Although high-performing in many environments, PGA-MAP-Elites fails on several
tasks where the convergent search of the gradient-based variation operator
hinders diversity. In this work, we present three contributions: (1) we enhance
the Policy Gradient variation operator with a descriptor-conditioned critic
that reconciles diversity search with gradient-based methods, (2) we leverage
the actor-critic training to learn a descriptor-conditioned policy at no
additional cost, distilling the knowledge of the population into one single
versatile policy that can execute a diversity of behaviors, (3) we exploit the
descriptor-conditioned actor by injecting it in the population, despite network
architecture differences. Our method, DCG-MAP-Elites, achieves equal or higher
QD score and coverage compared to all baselines on seven challenging continuous
control locomotion tasks.
A fundamental trait of intelligence involves finding novel and creative solutions to address challenges and adapt to unforeseen situations. Quality-Diversity (QD) optimization is an approach that aims to generate collections of diverse and high-performing solutions. One prominent example of QD optimization is MAP-Elites, which has been successfully applied in various domains, including evolutionary robotics. However, MAP-Elites is limited to evolving populations of low-dimensional solutions using random mutations from Genetic Algorithms.

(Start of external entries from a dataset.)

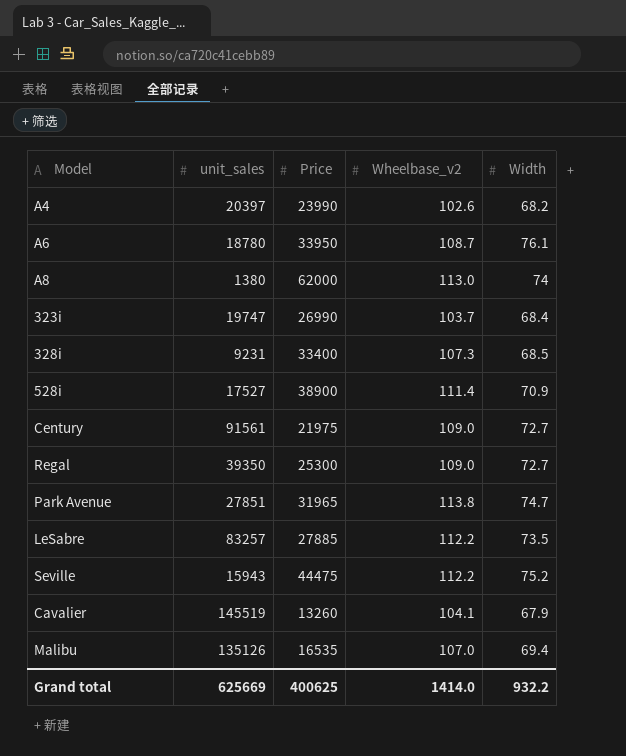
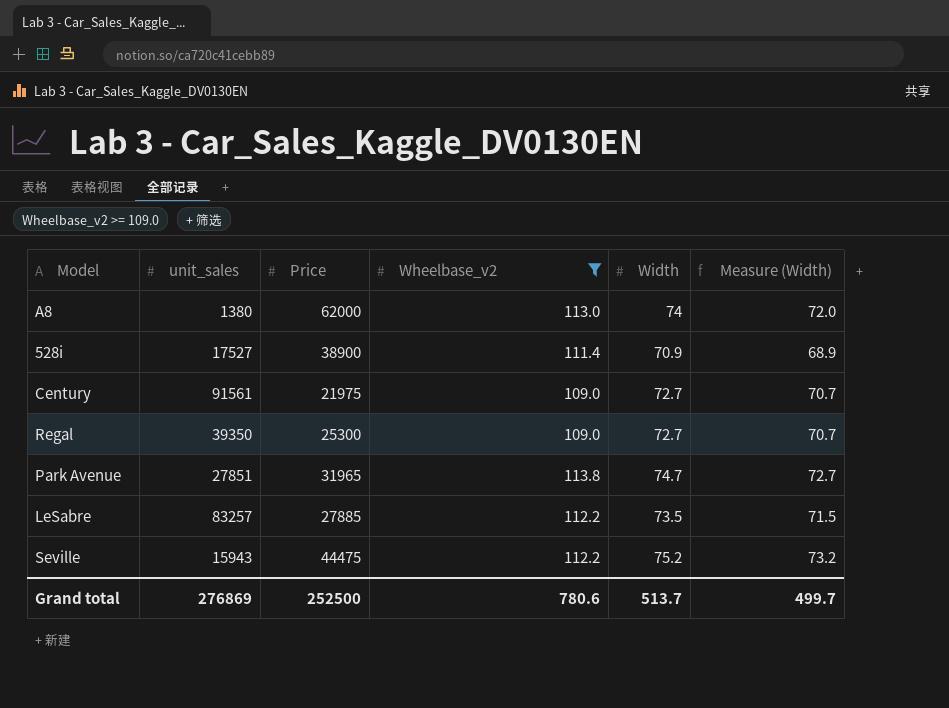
filter: none -> Wheelbase_v2 >= 109.0
column Measure (Width) | formula: none -> [Width] - 2
Grand total | unit_sales: 625669 -> 276869
Grand total | Price: 400625 -> 252500
Grand total | Wheelbase_v2: 1414.0 -> 780.6
Grand total | Width: 932.2 -> 513.7

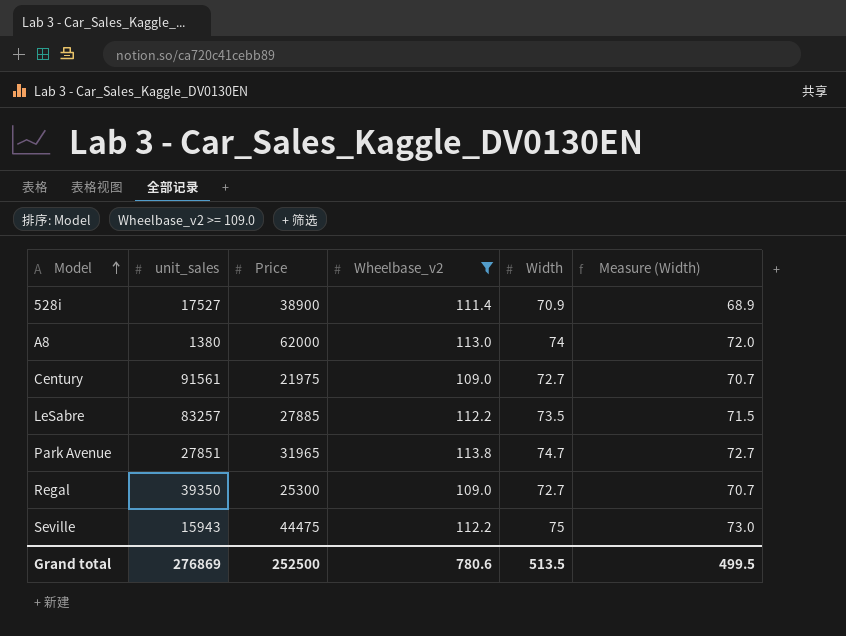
row order: none -> Model ascending
Seville | Width: 75.2 -> 75
Seville | Measure (Width): 73.2 -> 73.0
Grand total | Width: 513.7 -> 513.5
Grand total | Measure (Width): 499.7 -> 499.5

PGA-MAP-Elites addresses this limitation by incorporating a gradient-based variation operator inspired by deep reinforcement learning. This enables the evolution of large neural networks, allowing for the exploration and optimization of high-dimensional solution spaces. Although PGA-MAP-Elites performs well in many environments, it suffers from a lack of diversity in certain tasks due to the convergent search behavior of the gradient-based variation operator.

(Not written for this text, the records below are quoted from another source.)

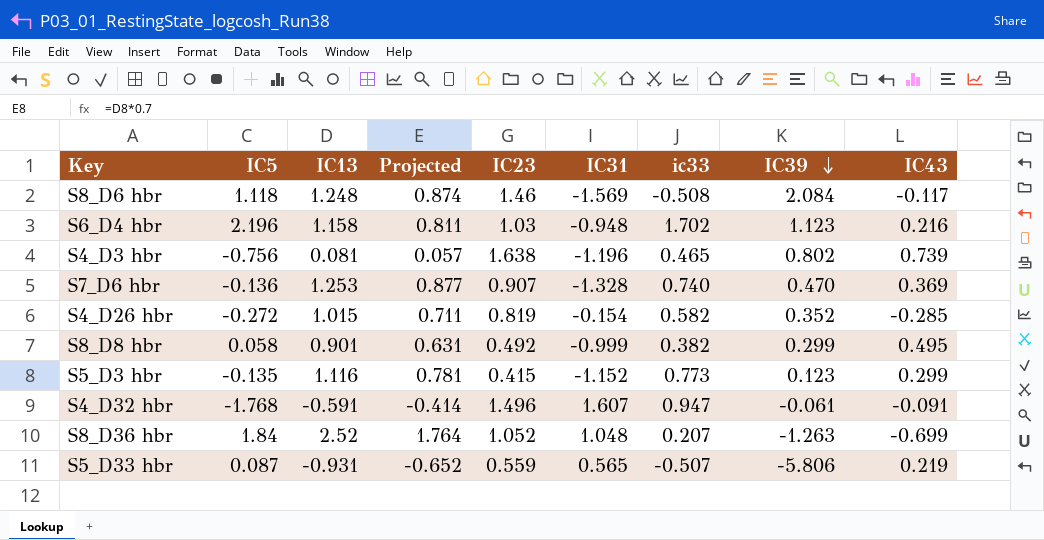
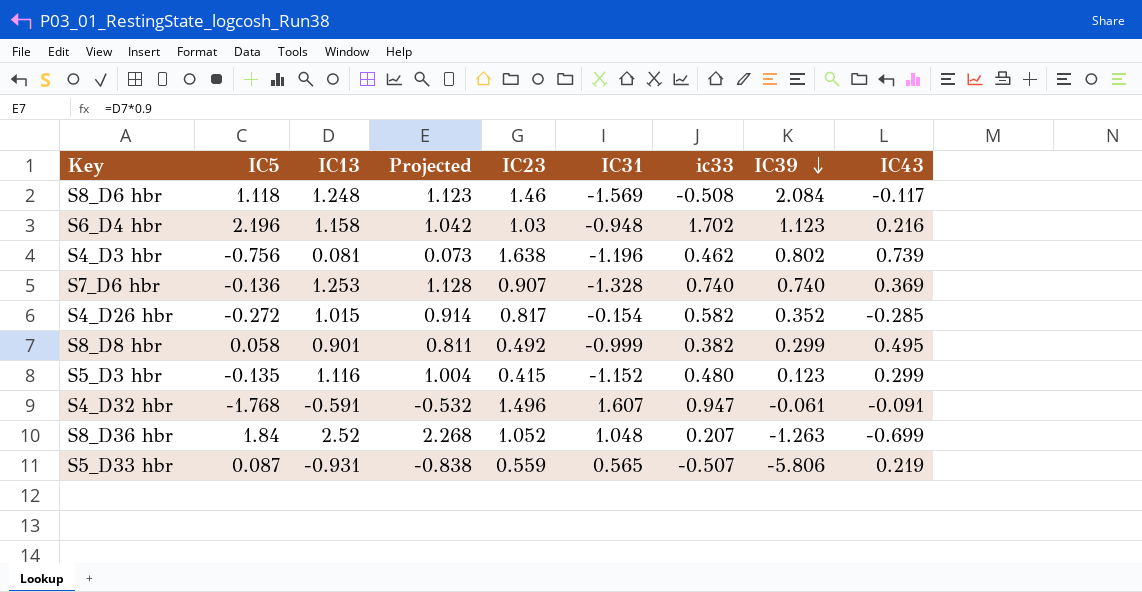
column Projected | formula: [IC13] * 0.7 -> [IC13] * 0.9
S4_D3 hbr | ic33: 0.465 -> 0.462
S7_D6 hbr | IC39: 0.470 -> 0.740
S4_D26 hbr | IC23: 0.819 -> 0.817
S5_D3 hbr | ic33: 0.773 -> 0.480

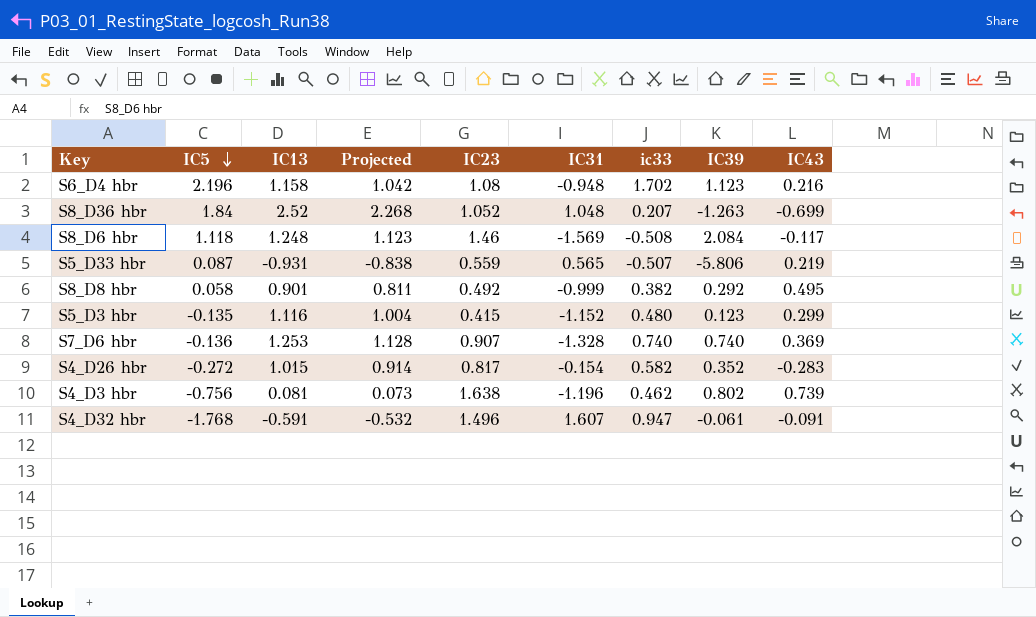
row order: IC39 descending -> IC5 descending
S6_D4 hbr | IC23: 1.03 -> 1.08
S8_D8 hbr | IC39: 0.299 -> 0.292
S4_D26 hbr | IC43: -0.285 -> -0.283

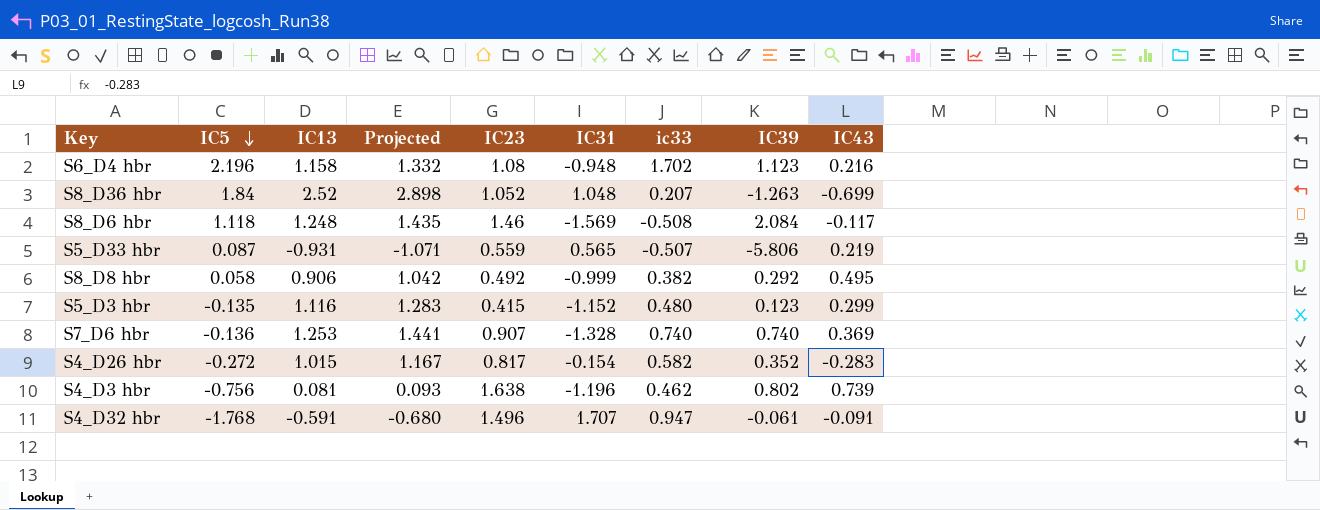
column Projected | formula: [IC13] * 0.9 -> [IC13] * 1.15
S8_D8 hbr | IC13: 0.901 -> 0.906
S4_D32 hbr | IC31: 1.607 -> 1.707

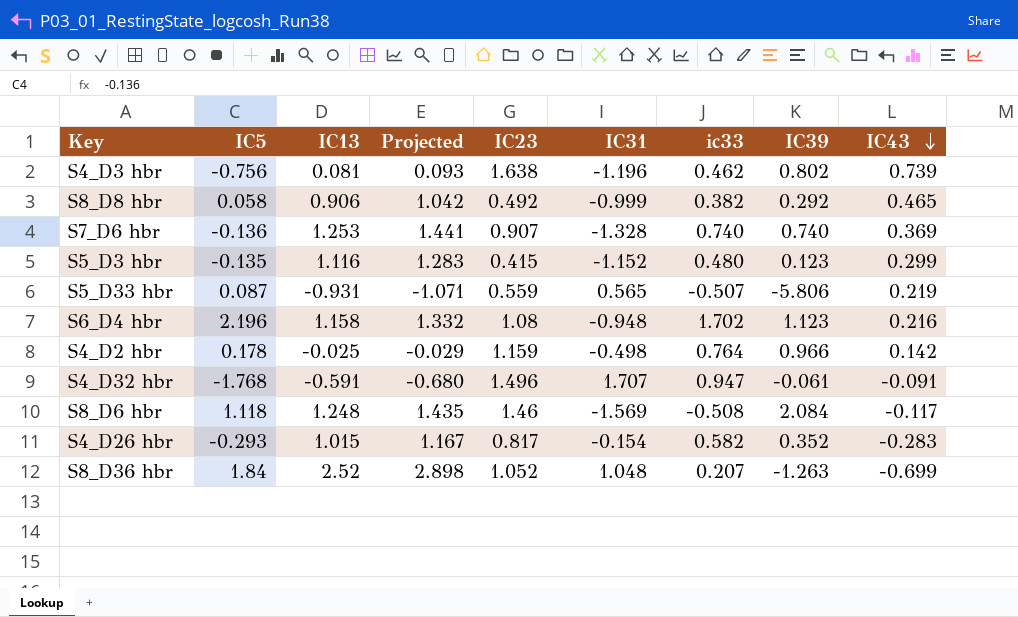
row order: IC5 descending -> IC43 descending
S8_D8 hbr | IC43: 0.495 -> 0.465
row S4_D2 hbr: none -> 0.178 | -0.025 | -0.029 | 1.159 | -0.498 | 0.764 | 0.966 | 0.142
S4_D26 hbr | IC5: -0.272 -> -0.293

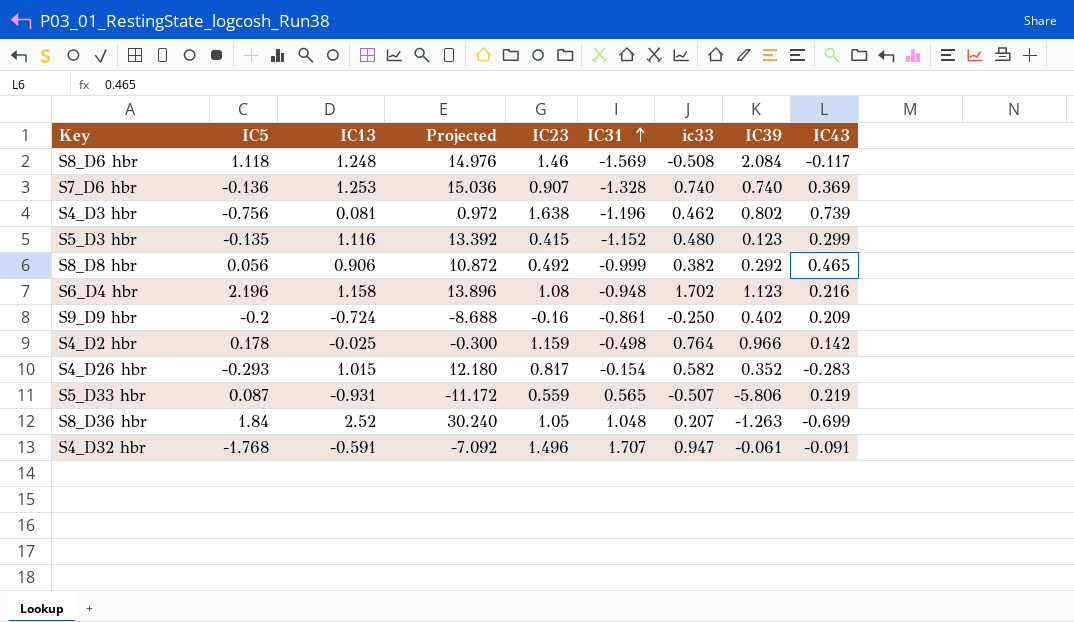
row order: IC43 descending -> IC31 ascending
column Projected | formula: [IC13] * 1.15 -> [IC13] * 12
S8_D8 hbr | IC5: 0.058 -> 0.056
row S9_D9 hbr: none -> -0.2 | -0.724 | -8.688 | -0.16 | -0.861 | -0.250 | 0.402 | 0.209
S8_D36 hbr | IC23: 1.052 -> 1.05

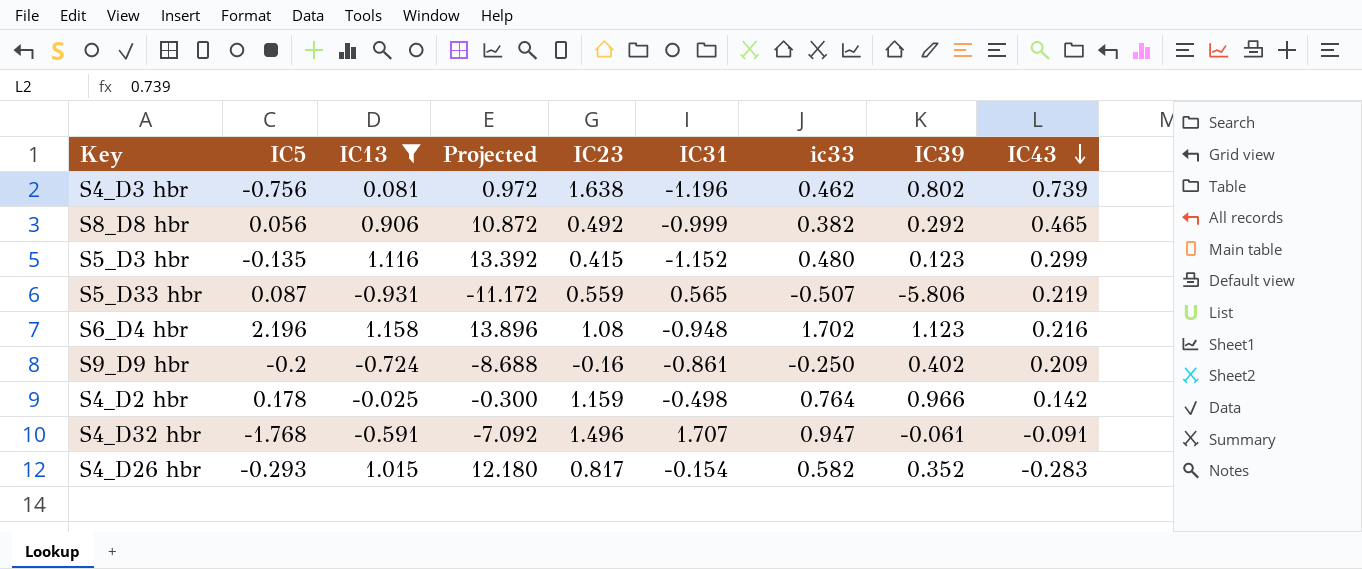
filter: none -> IC13 <= 1.158
row order: IC31 ascending -> IC43 descending

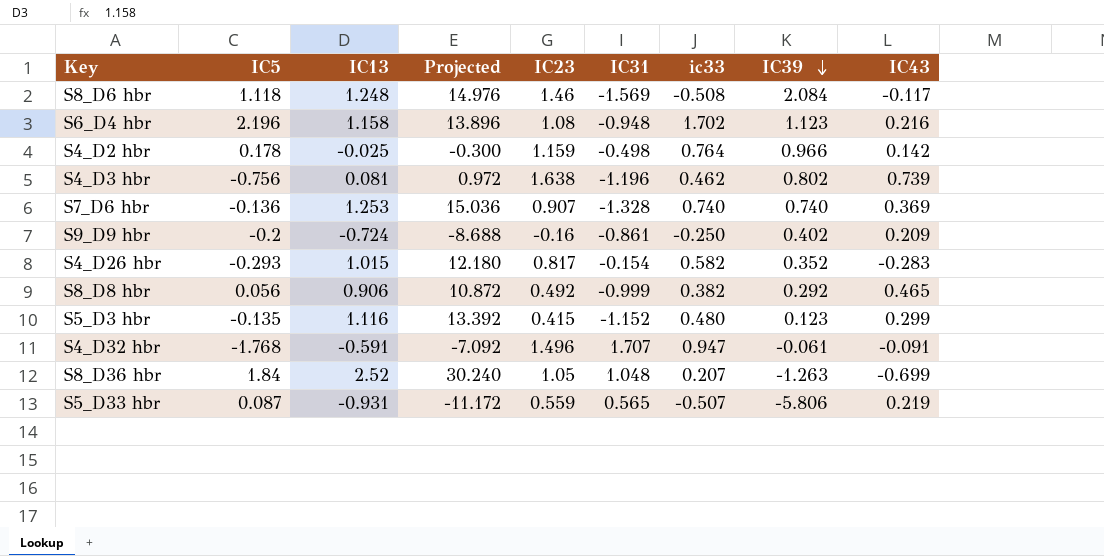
filter: IC13 <= 1.158 -> none
row order: IC43 descending -> IC39 descending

In this study, the authors introduce DCG-MAP-Elites, which makes several contributions to overcome the limitations of PGA-MAP-Elites. Firstly, they enhance the Policy Gradient variation operator with a descriptor-conditioned critic. This approach combines diversity search with gradient-based methods, allowing for a more balanced exploration-exploitation trade-off. Secondly, they leverage actor-critic training to learn a descriptor-conditioned policy at no additional cost. This distilled knowledge of the population into a single versatile policy enables the execution of a wide variety of behaviors. Lastly, they inject the descriptor-conditioned actor into the population despite network architecture differences, further enhancing the capabilities of DCG-MAP-Elites.
The results of their experiments show that DCG-MAP-Elites achieves equal or higher QD scores and coverage compared to all baselines on seven challenging continuous control locomotion tasks. This demonstrates the effectiveness of the proposed method in balancing diversity and performance in high-dimensional solution spaces.
From a multi-disciplinary perspective, this research combines principles from evolutionary algorithms, reinforcement learning, and robotics. It showcases the power of integrating different fields to tackle complex problems. By incorporating deep learning techniques into traditional evolutionary algorithms, the authors are able to overcome limitations and achieve state-of-the-art results in the domain of locomotion tasks. This highlights the importance of cross-pollination of ideas and methodologies across disciplines.